### Data records

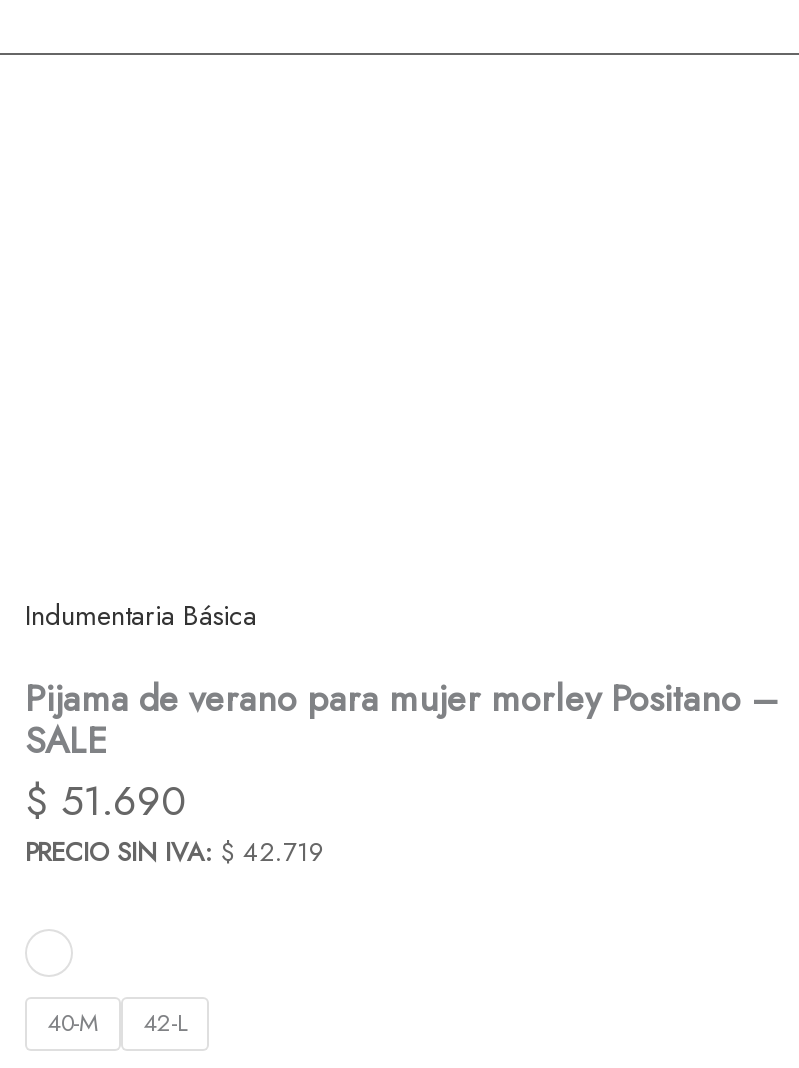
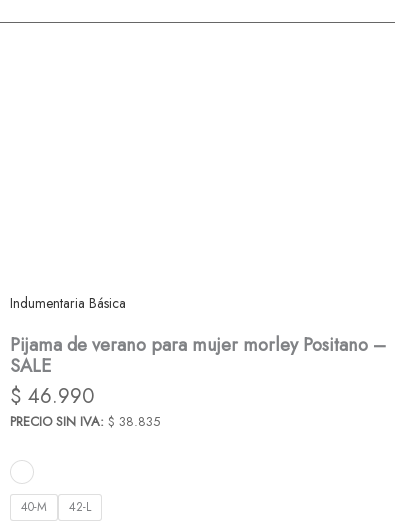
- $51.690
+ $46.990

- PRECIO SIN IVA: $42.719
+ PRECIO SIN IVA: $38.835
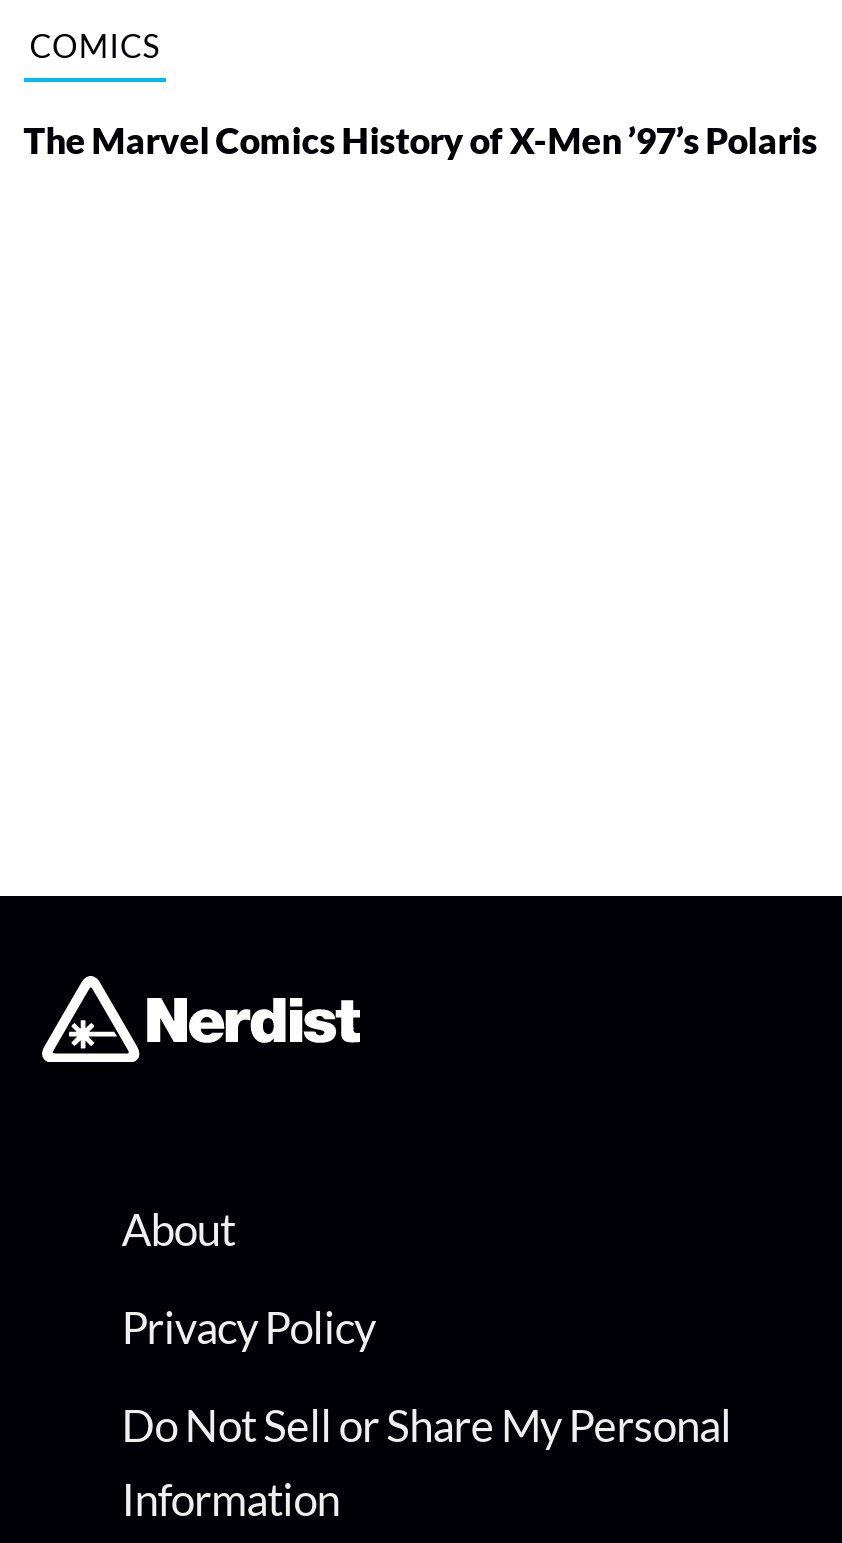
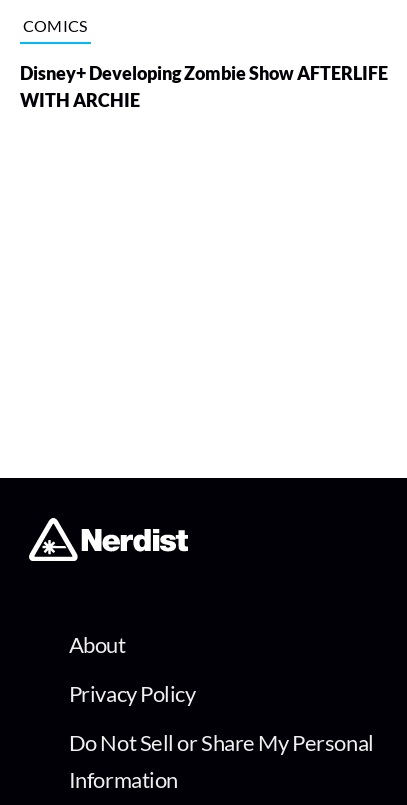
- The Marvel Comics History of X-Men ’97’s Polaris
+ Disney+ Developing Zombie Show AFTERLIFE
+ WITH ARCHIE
--
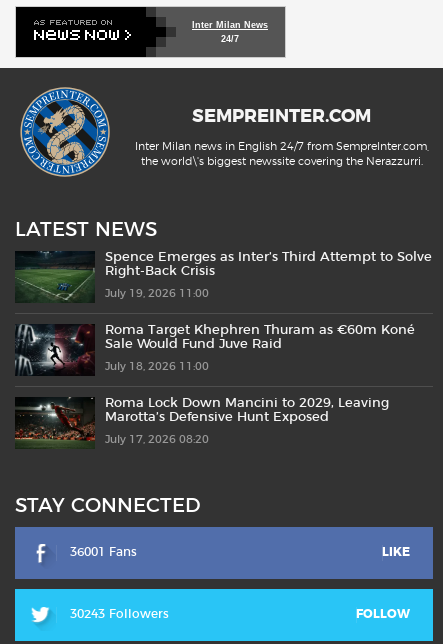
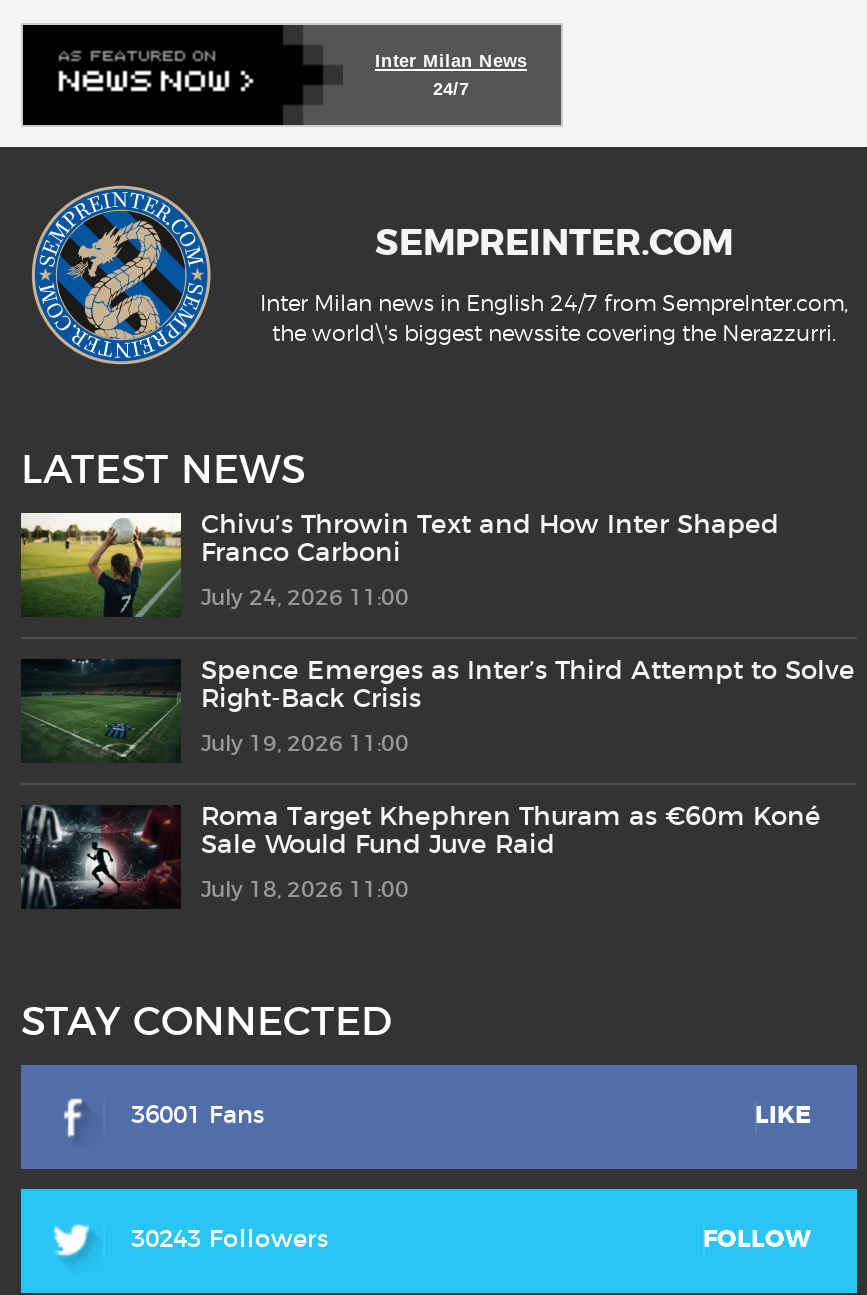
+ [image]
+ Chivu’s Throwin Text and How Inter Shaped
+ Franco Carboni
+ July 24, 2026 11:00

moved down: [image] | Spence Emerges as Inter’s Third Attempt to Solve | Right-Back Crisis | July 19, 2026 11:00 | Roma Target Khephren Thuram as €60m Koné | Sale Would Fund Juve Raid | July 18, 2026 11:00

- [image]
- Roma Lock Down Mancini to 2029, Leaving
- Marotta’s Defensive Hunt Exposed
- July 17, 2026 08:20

### Problem requirements
Could you restate word for word the lines above, from the one that contains "- Marotta’s Defensive Hunt Exposed" through the one that contains "- July 17, 2026 08:20", and no others?

### Worked solution
- Marotta’s Defensive Hunt Exposed
- July 17, 2026 08:20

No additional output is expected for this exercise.